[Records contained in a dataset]
__________

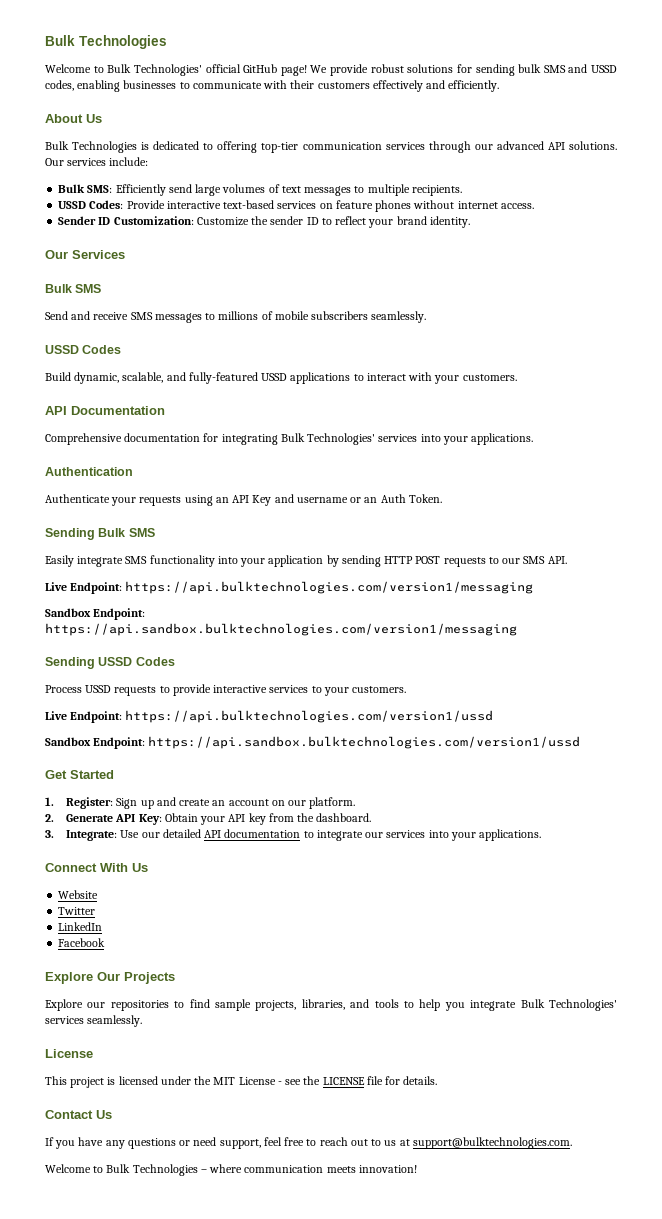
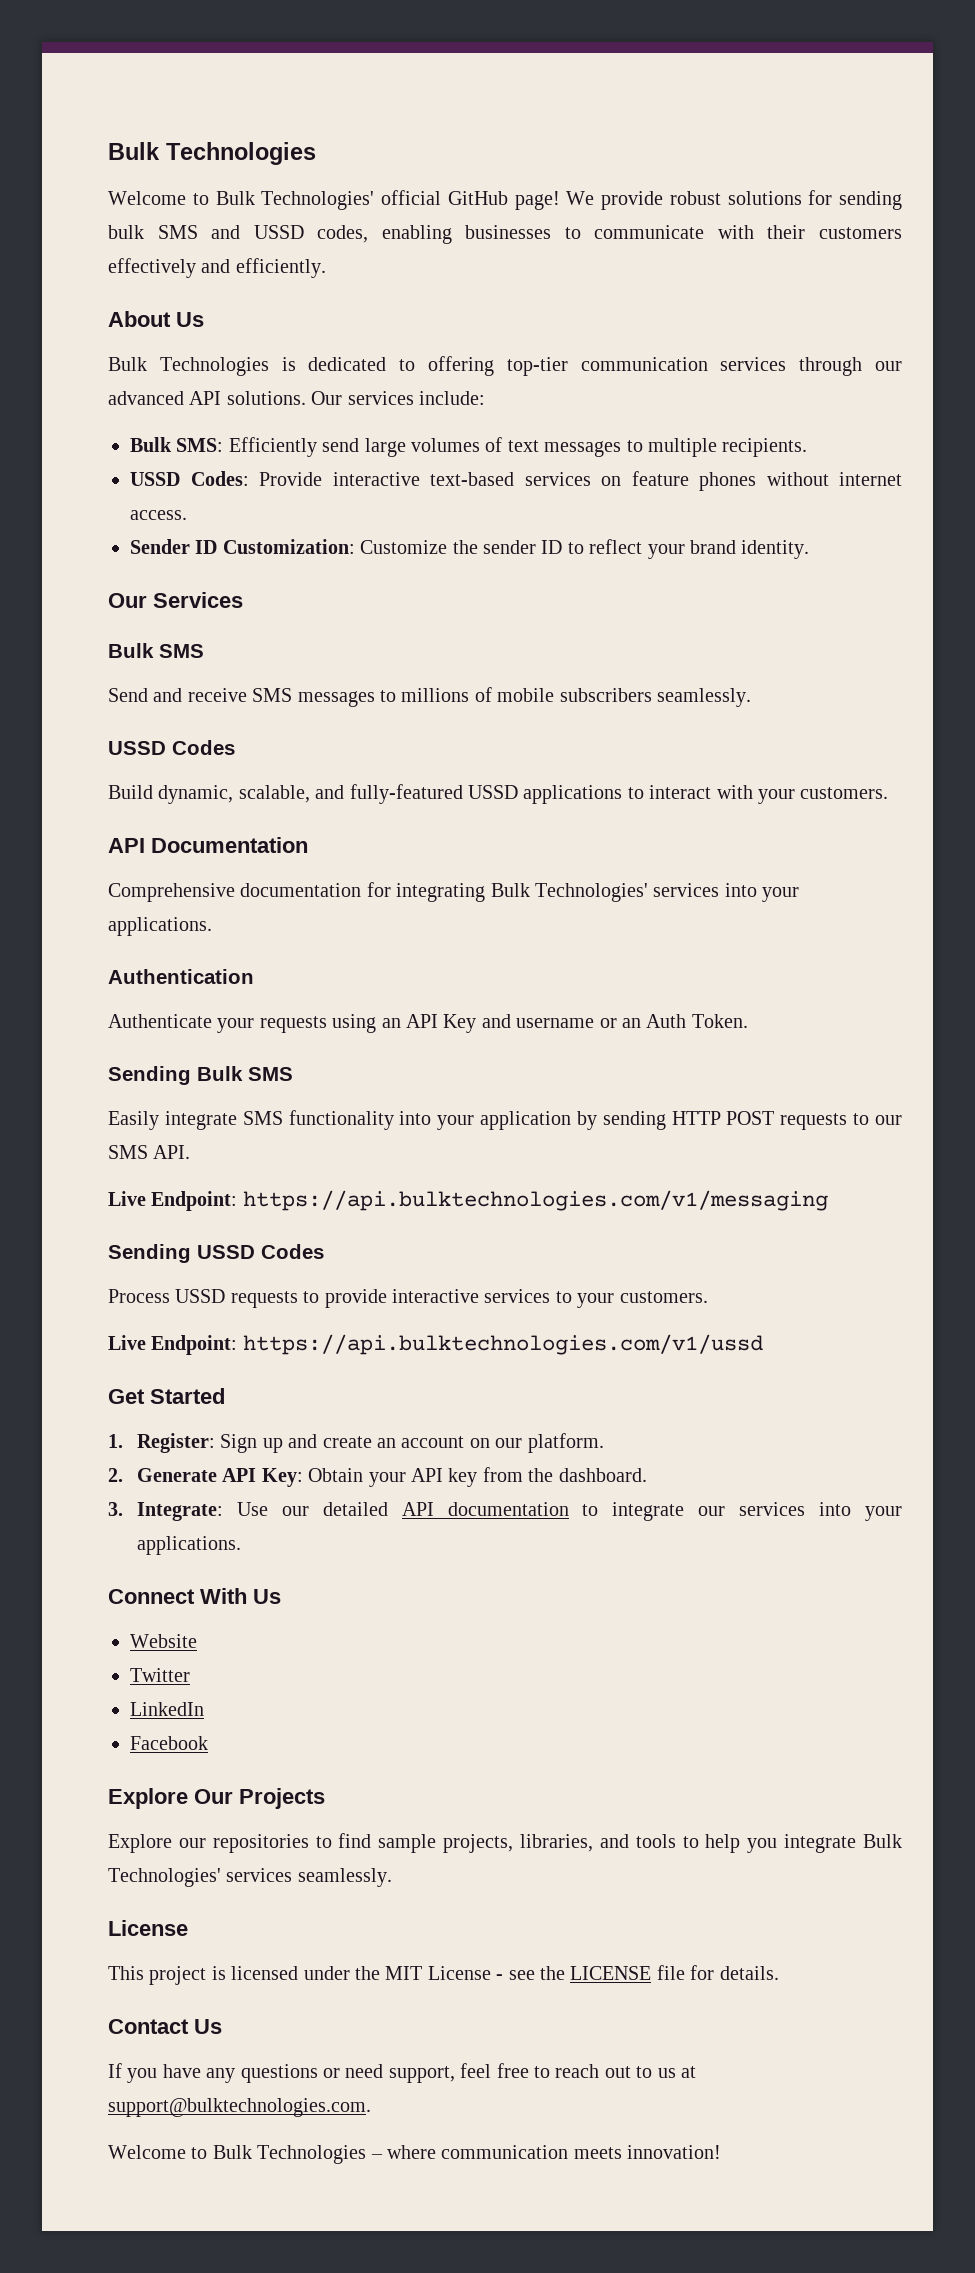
- Live Endpoint: https://api.bulktechnologies.com/version1/messaging
- Sandbox Endpoint: https://api.sandbox.bulktechnologies.com/version1/messaging
+ Live Endpoint: https://api.bulktechnologies.com/v1/messaging
- Live Endpoint: https://api.bulktechnologies.com/version1/ussd
- Sandbox Endpoint: https://api.sandbox.bulktechnologies.com/version1/ussd
+ Live Endpoint: https://api.bulktechnologies.com/v1/ussd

__________

- Assignment: An exact restatement of the entries above is needed; no picture may appear in it.

- Solution below:
- Live Endpoint: https://api.bulktechnologies.com/version1/messaging
- Sandbox Endpoint: https://api.sandbox.bulktechnologies.com/version1/messaging
+ Live Endpoint: https://api.bulktechnologies.com/v1/messaging
- Live Endpoint: https://api.bulktechnologies.com/version1/ussd
- Sandbox Endpoint: https://api.sandbox.bulktechnologies.com/version1/ussd
+ Live Endpoint: https://api.bulktechnologies.com/v1/ussd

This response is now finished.